Nunca había escrito poesía cuando soñé, a partir de la muerte de alguien, que escribía estos versos:
El duelo es
soportar vivir así
el resto de la vida
Y entonces vuelvo a la idea de Lacan de que la literatura es la acomodación de restos. Los restos que hay que acomodar, pero también el resto de la vida; y también lo que se resta de una vida. Y es por eso que, en algún sentido, un duelo también es un hallazgo,“el hallazgo de la pérdida”, como dice Patricia Fochi en su libro Duelo. La infición del mundo (Editorial Otro cauce). Porque la pérdida, dice Juan Ritvo, no es un dato, hay que construirla. Y es que, sigue Fochi, “la pérdida es difícil de circunscribir. ¿Qué es exactamente lo que se pierde?”.

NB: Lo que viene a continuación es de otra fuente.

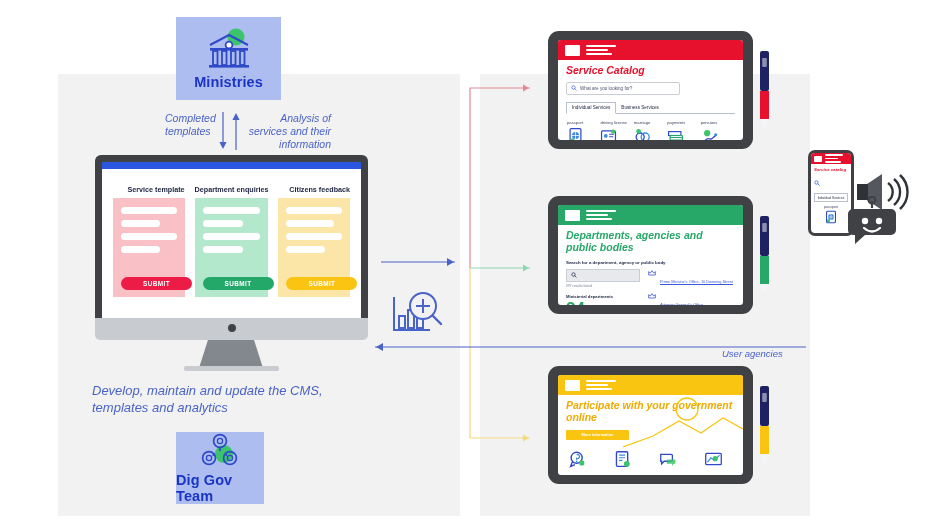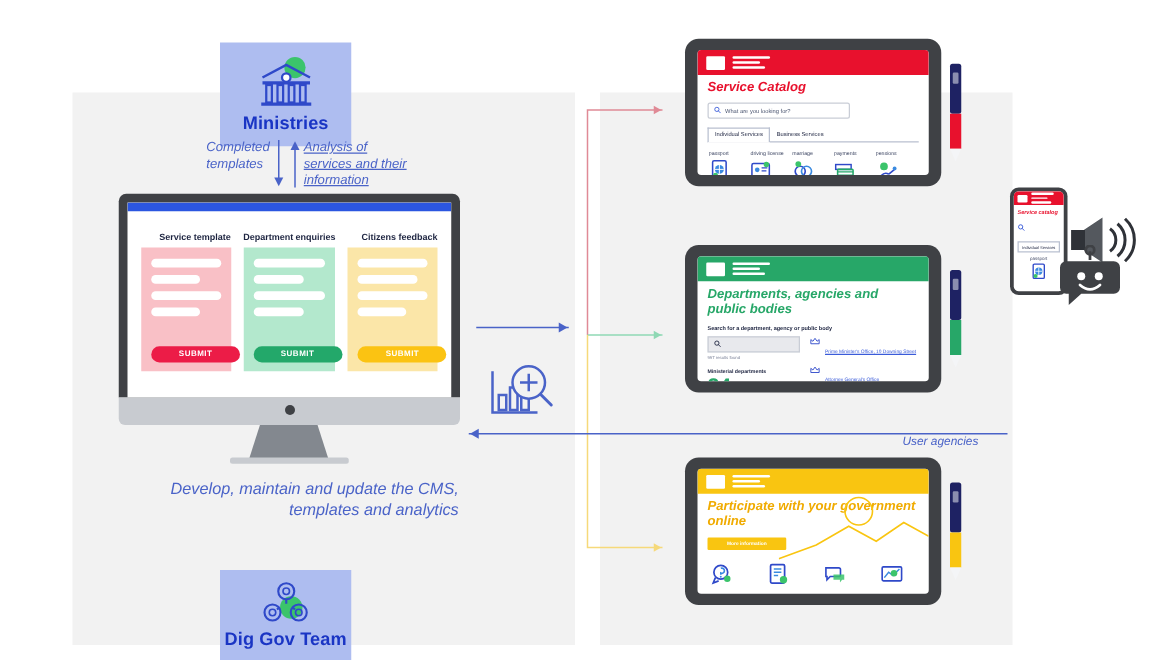"Ministries" #ministries { top: 34px -> 17px }
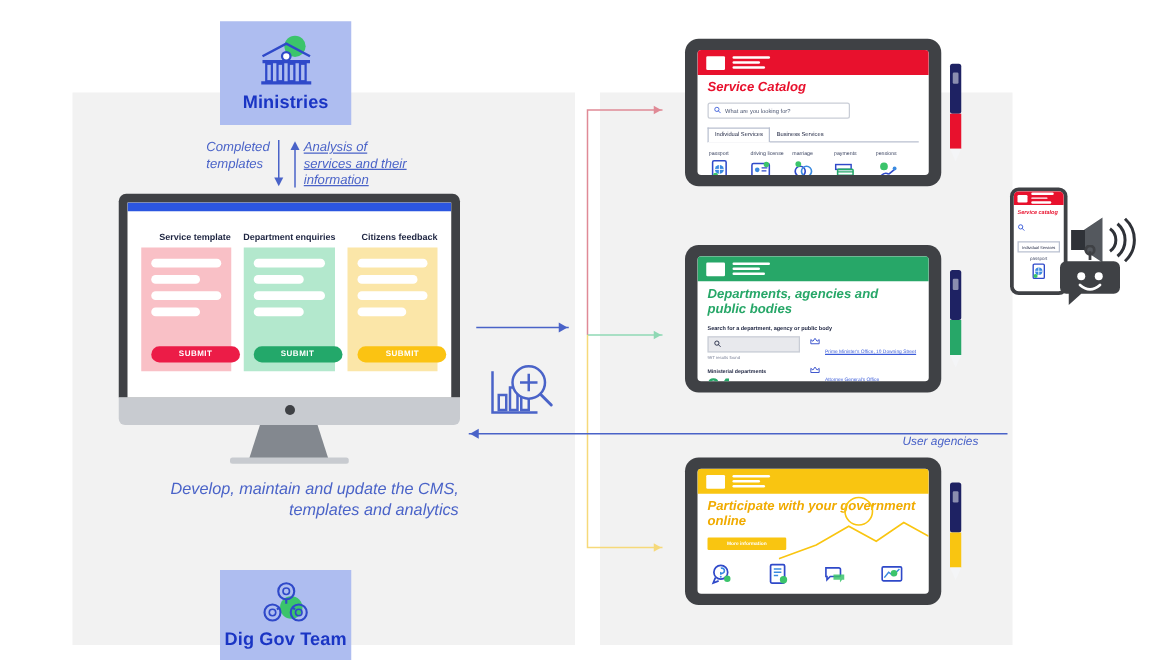"Analysis of services and their" #annot-analysis { text-align: left -> right; text-decoration: underline -> none }
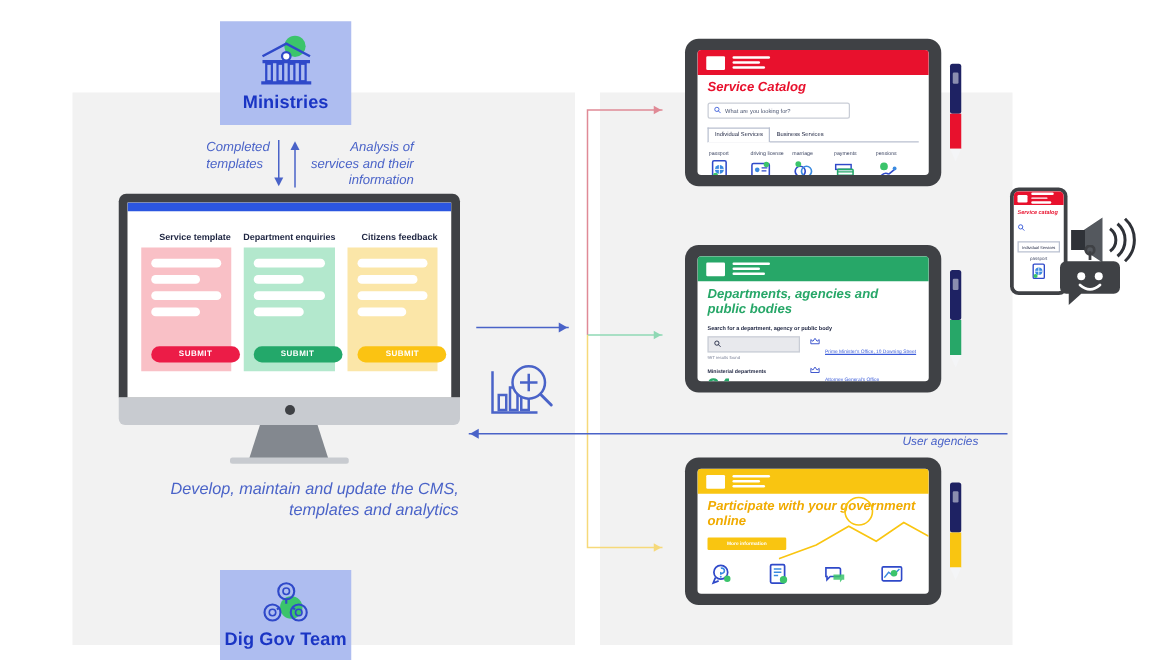"Develop, maintain and update the" #annot-develop { text-align: right -> left }
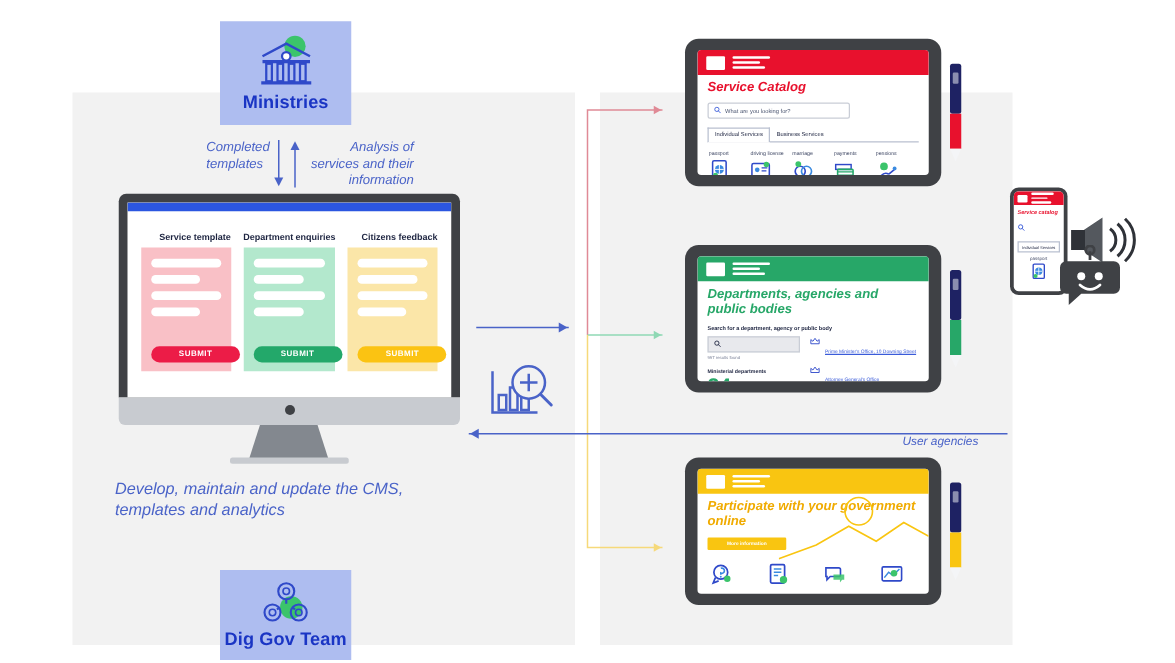"Dig Gov Team" #diggov { margin-top: 24px -> none; width: 105px -> 88px }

Lo que fue, lo que nunca será, pero también lo que no fue; lo que ya no somos para el otro, y también lo que fuimos para él. El duelo es oscilante, fragmentario, discontinuo. Nunca es progresivo ni orientado a la superación. El duelo tiene algo de irresoluble y eso de ningún modo lo hace patológico. El duelo tiene algo de imposible, porque después de una pérdida, el cuerpo no vuelve a acomodarse ya del mismo modo, y el mundo tampoco.